LAUSR

Quantum dots (QDs) can serve as an attractive Förster resonance energy transfer (FRET) donor for DNA assay due to their excellent optical properties. However, the specificity and sensitivity of QD-based FRET analysis are prominently reduced by non-specific DNA adsorption and poor colloidal stability during DNA hybridization, which hinders the practical applications of QDs as a bio-sensing platform. Here we report sub-nanomolar FRET assay of DNA through the stabilization of DNA/QD interface using DNA-functionalized QDs with phosphorothioated single-stranded DNA (pt-ssDNA) as a multivalent ligand in an aqueous solution.

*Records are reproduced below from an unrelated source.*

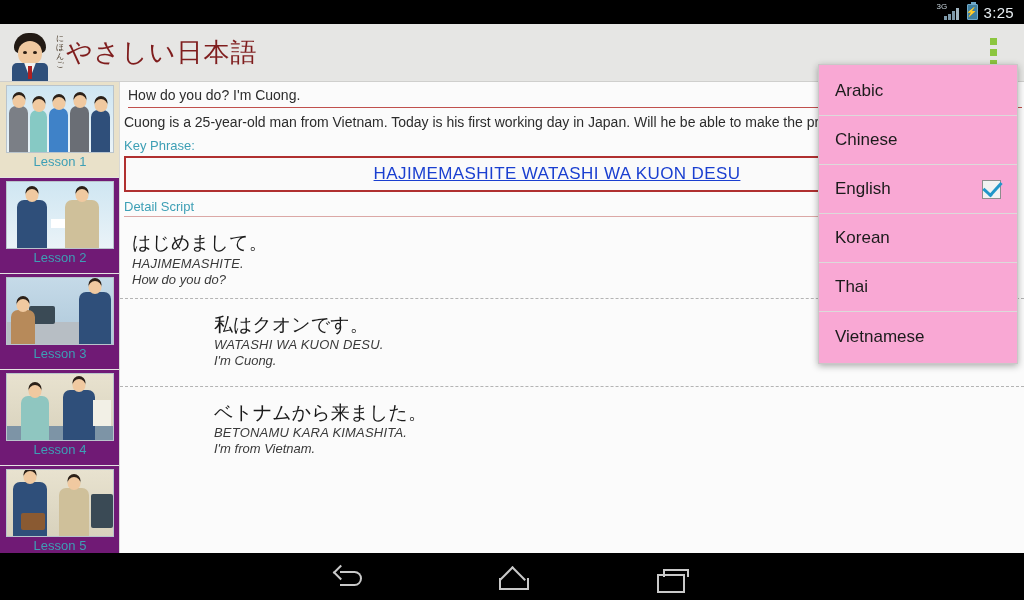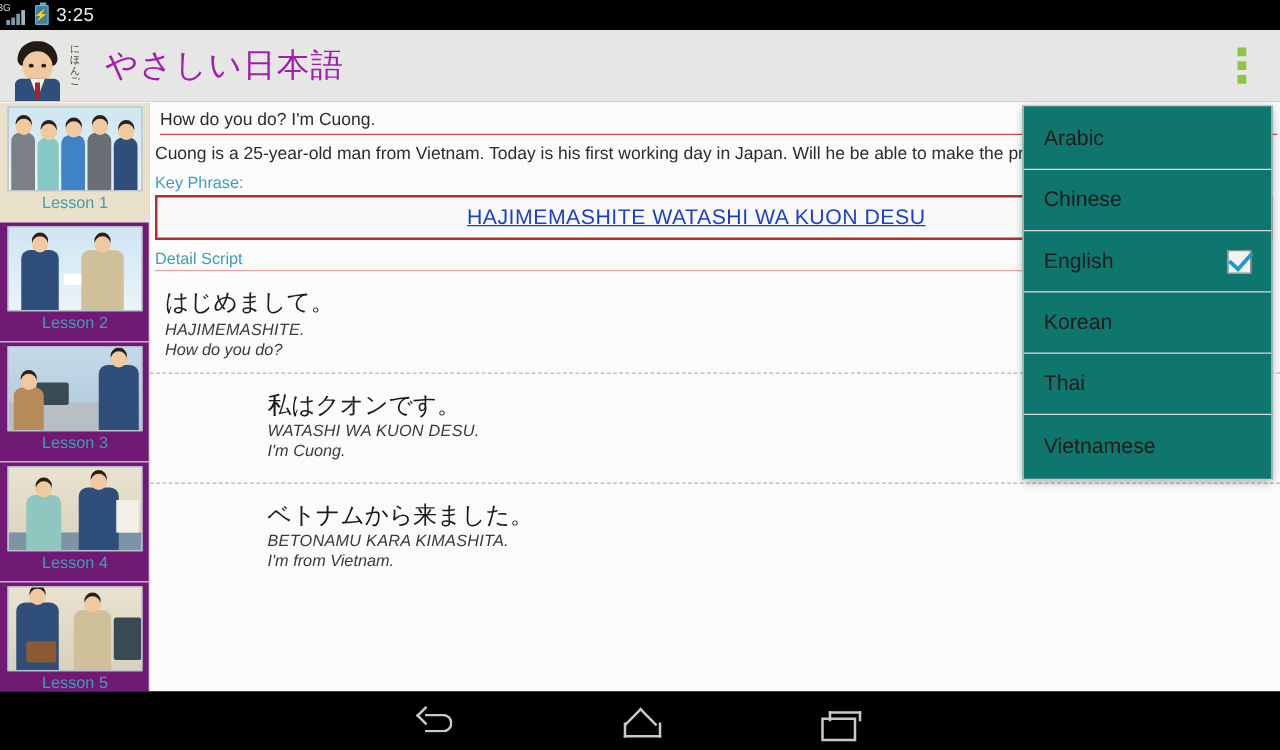"3G" #status-bar { justify-content: flex-start -> flex-end }
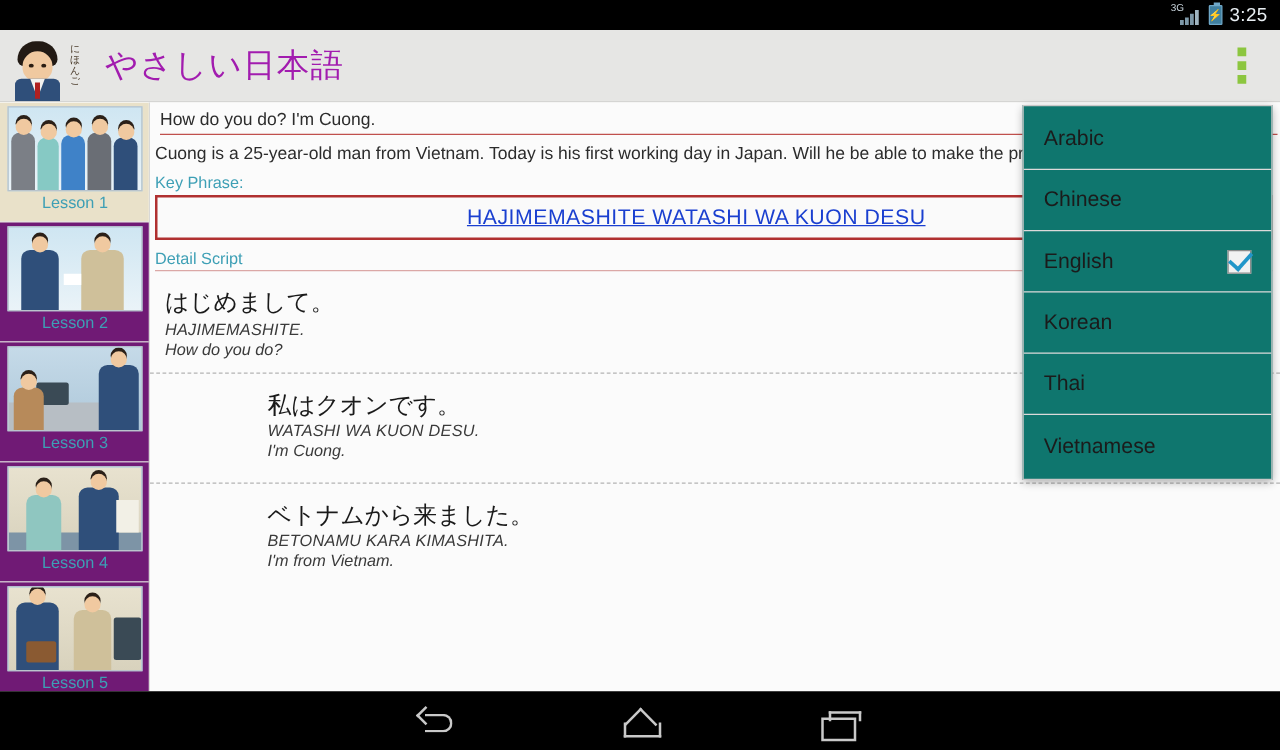"やさしい日本語" #app-title { color: #a21caf -> #7f1d1d; margin-left: 20px -> 2px }
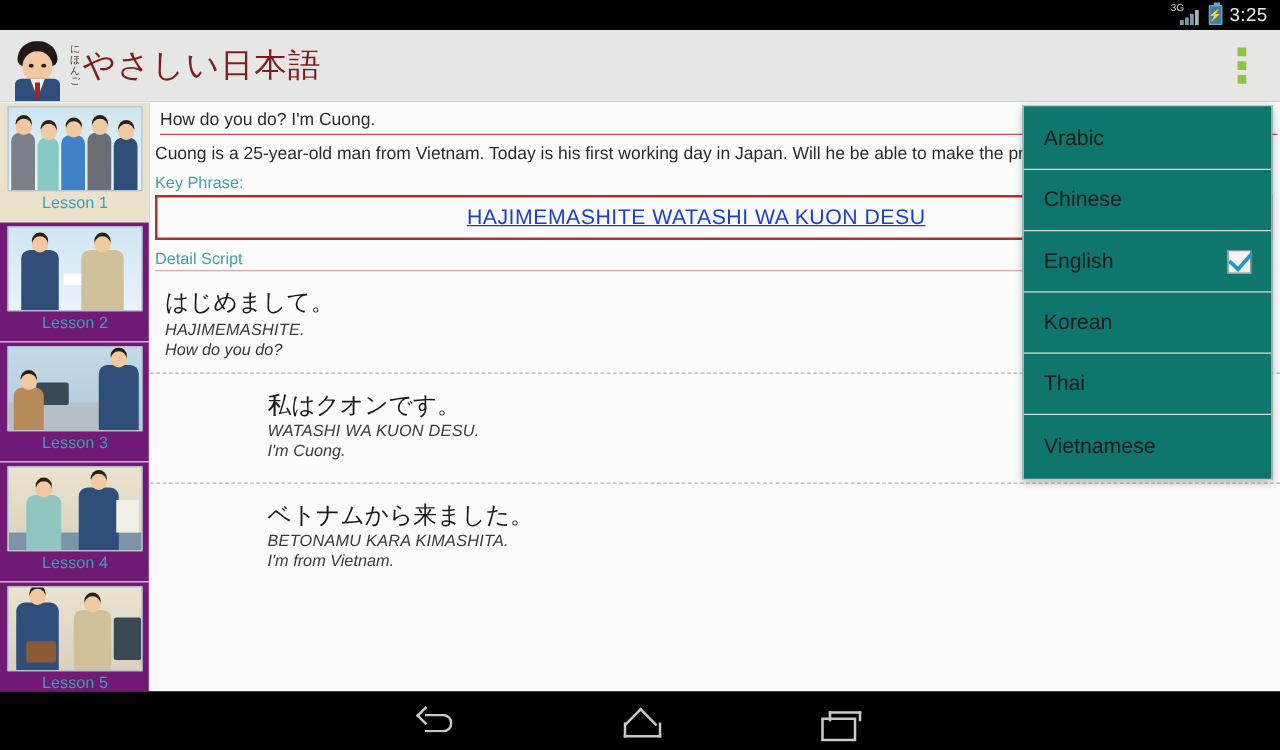"Arabic" #language-menu { background: #0f766e -> #f9a8d4; top: 84px -> 64px }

In situ DNA functionalization was achieved during the aqueous synthesis of CdTe/CdS QDs, resulting in the maximum photoluminescence quantum yields of 76.9 % at an emission wavelength of 732 nm. Conventional monothiolated ssDNA-capped QDs exhibited particle aggregation and photoluminescence (PL) quenching during DNA hybridization at 70 oC due to the dissociation of surface ligands. Such colloidal instability induced the non-specific adsorption of DNA, resulting in false-positive signal and decreased sensitivity with the limit of detection (LOD) of 16.1 nM. In contrast, the pt-ssDNA-functionalized QDs maintained their colloidal stability and PL properties at the elevated temperature. The LOD of the pt-ssDNA-functionalized QDs was > 30 times lower (0.47 nM) while maintaining the high specificity to a target sequence because the strong multivalent binding of pt-ssDNA to the surface of QDs prevents the detachment of pt-ssDNA and non-specific adsorption of DNA. The study suggests that the ligand design to stabilize the surface of QDs in an aqueous milieu is critically important for the high performance of QDs for specific DNA assay.